Exercise brief: Once "font-size: 17px ->" turns up in a line below, reproduce that line and those after it exactly, stopping after the line with "margin-top: 33px ->"; leave pictures out.

Input data:
______

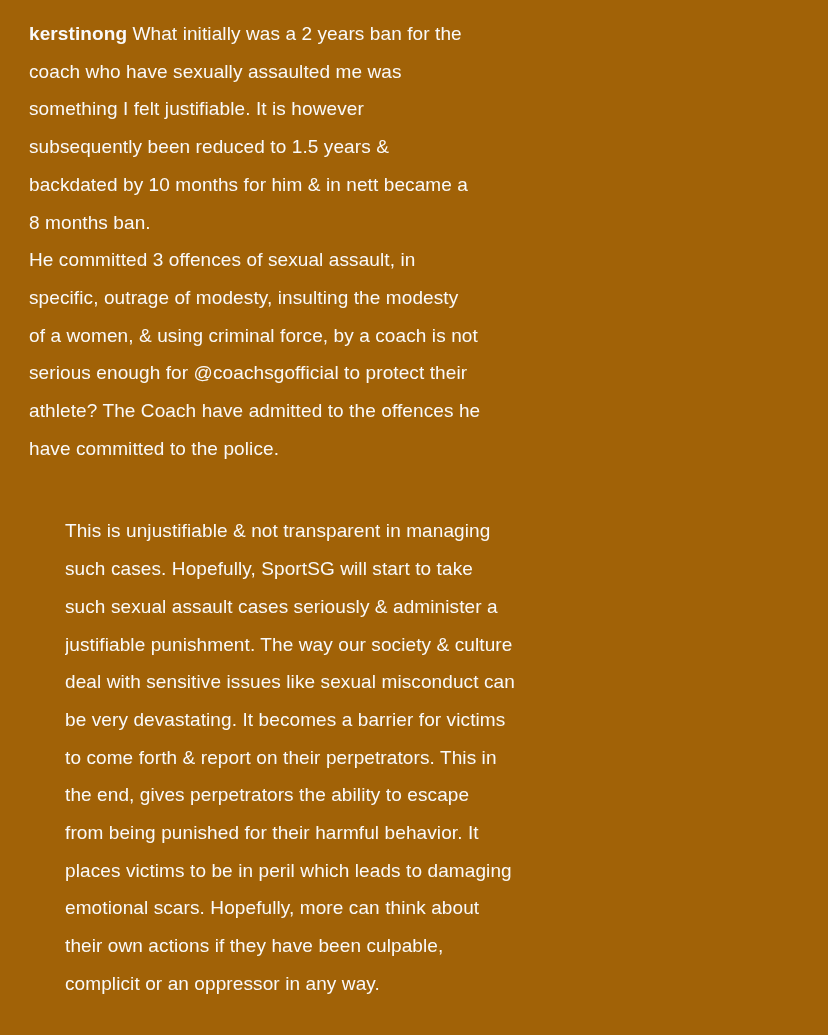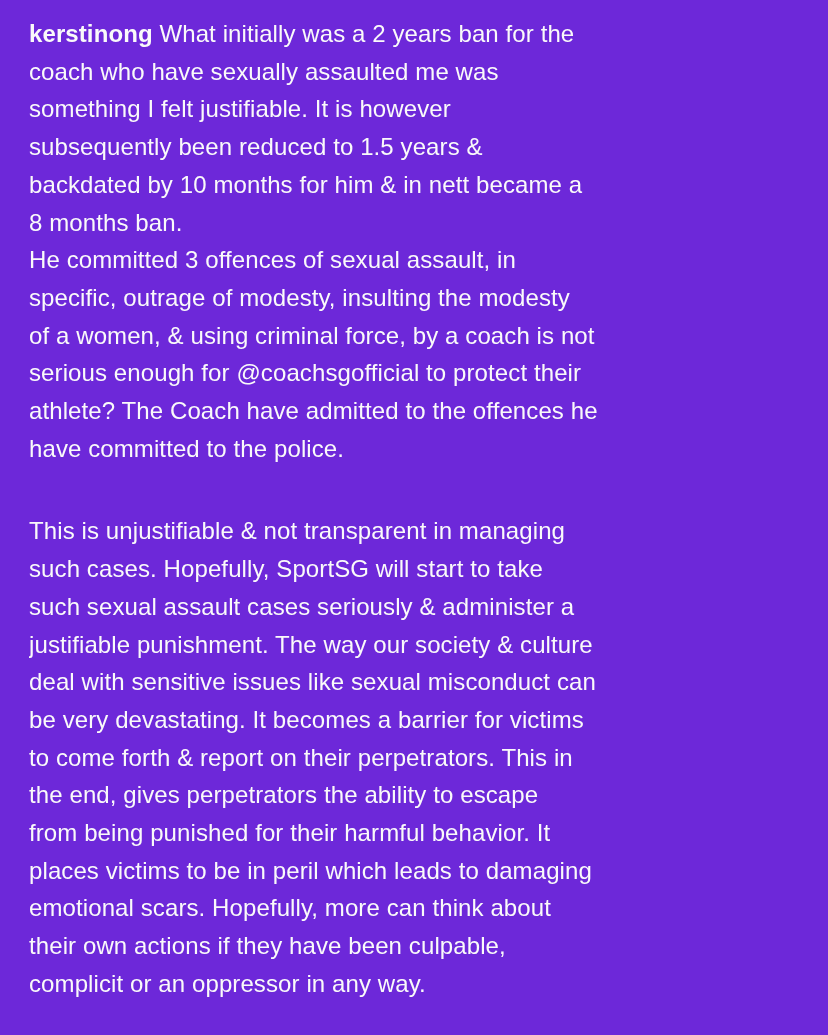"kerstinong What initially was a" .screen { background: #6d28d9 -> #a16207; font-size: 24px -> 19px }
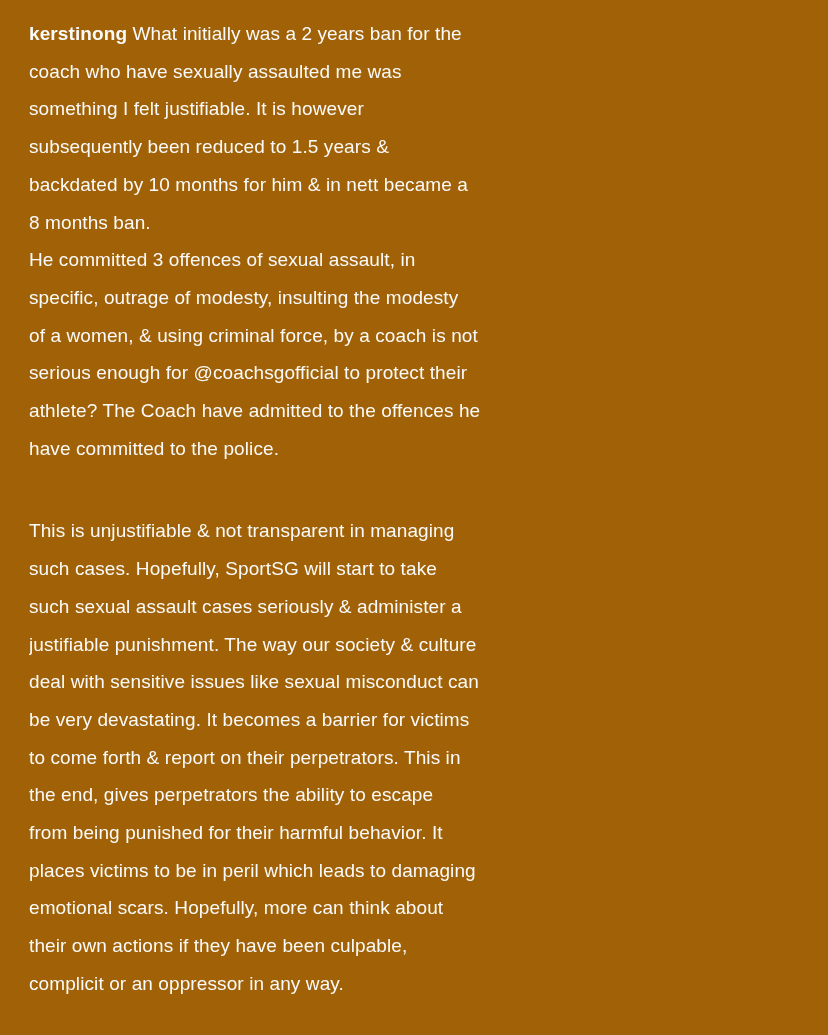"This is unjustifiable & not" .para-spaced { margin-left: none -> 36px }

______

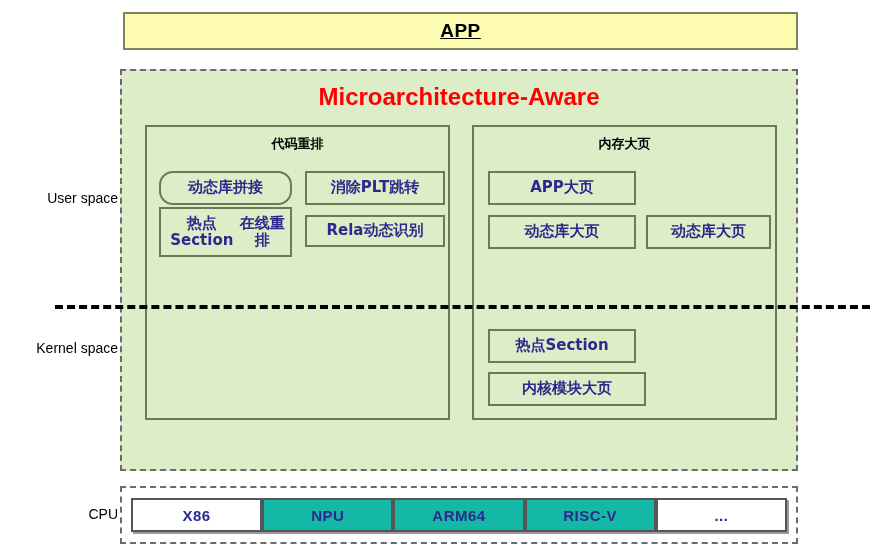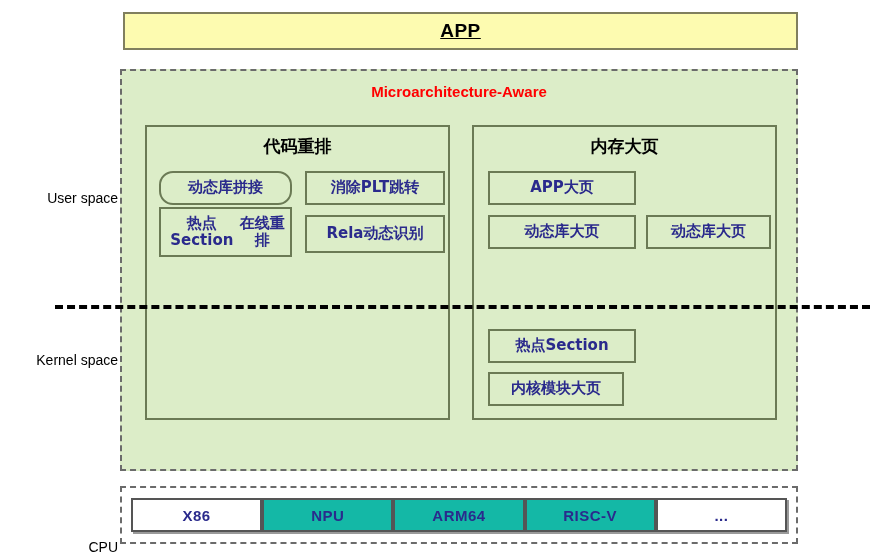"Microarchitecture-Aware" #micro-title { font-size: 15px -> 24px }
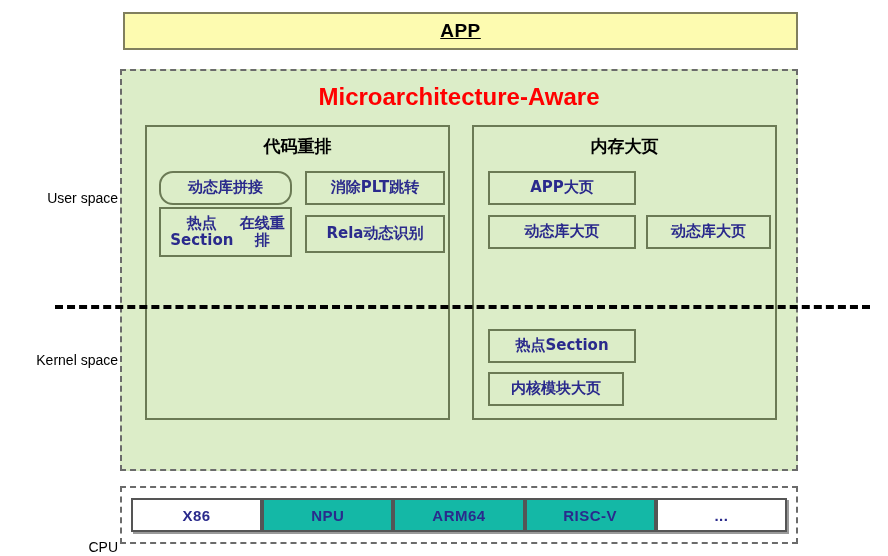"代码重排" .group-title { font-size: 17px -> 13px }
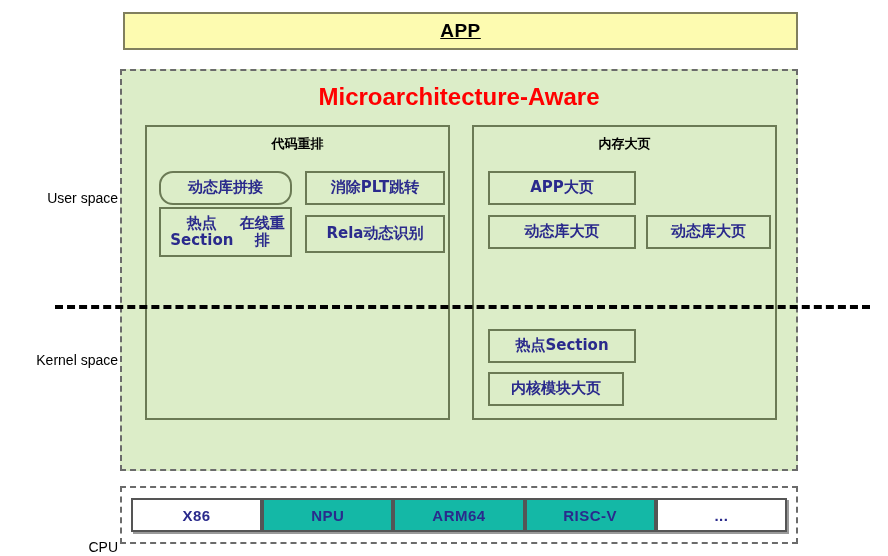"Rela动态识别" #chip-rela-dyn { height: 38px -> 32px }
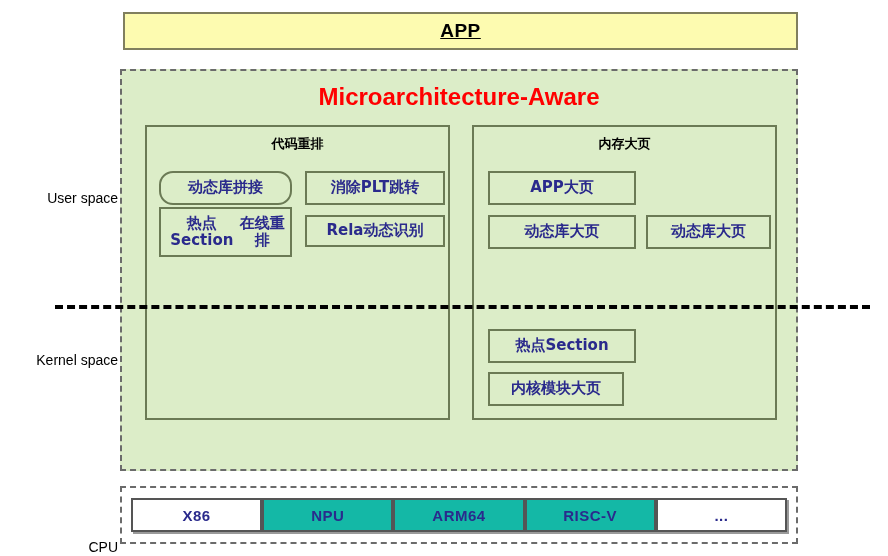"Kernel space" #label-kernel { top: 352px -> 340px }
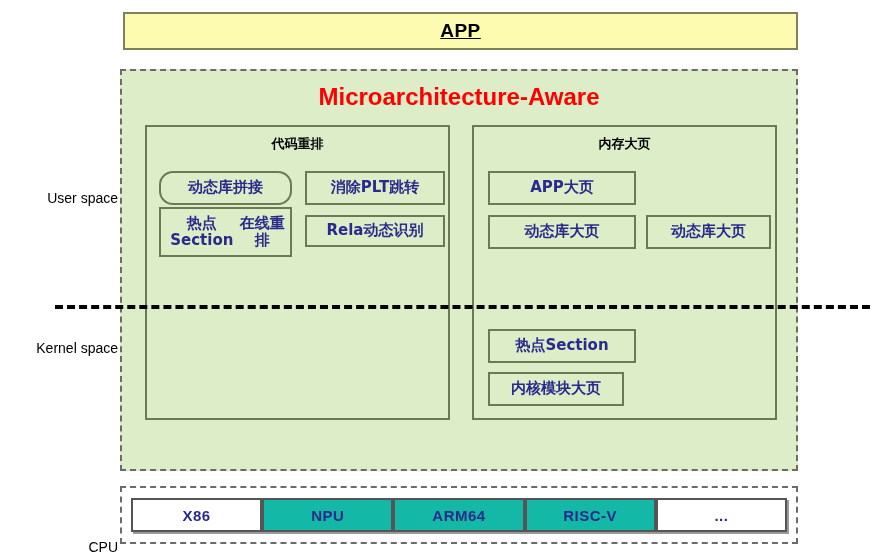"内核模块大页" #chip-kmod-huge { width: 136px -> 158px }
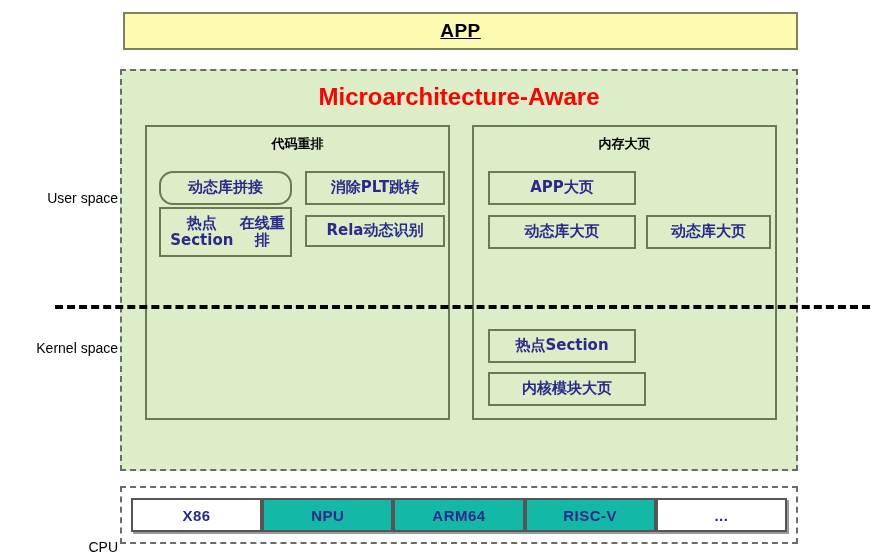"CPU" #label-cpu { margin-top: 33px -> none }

______

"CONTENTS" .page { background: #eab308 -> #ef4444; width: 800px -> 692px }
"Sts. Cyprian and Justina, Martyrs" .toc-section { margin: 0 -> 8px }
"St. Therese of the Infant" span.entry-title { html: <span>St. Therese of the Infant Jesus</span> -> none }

______

Response to this task:
"代码重排" .group-title { font-size: 17px -> 13px }
"Rela动态识别" #chip-rela-dyn { height: 38px -> 32px }
"Kernel space" #label-kernel { top: 352px -> 340px }
"内核模块大页" #chip-kmod-huge { width: 136px -> 158px }
"CPU" #label-cpu { margin-top: 33px -> none }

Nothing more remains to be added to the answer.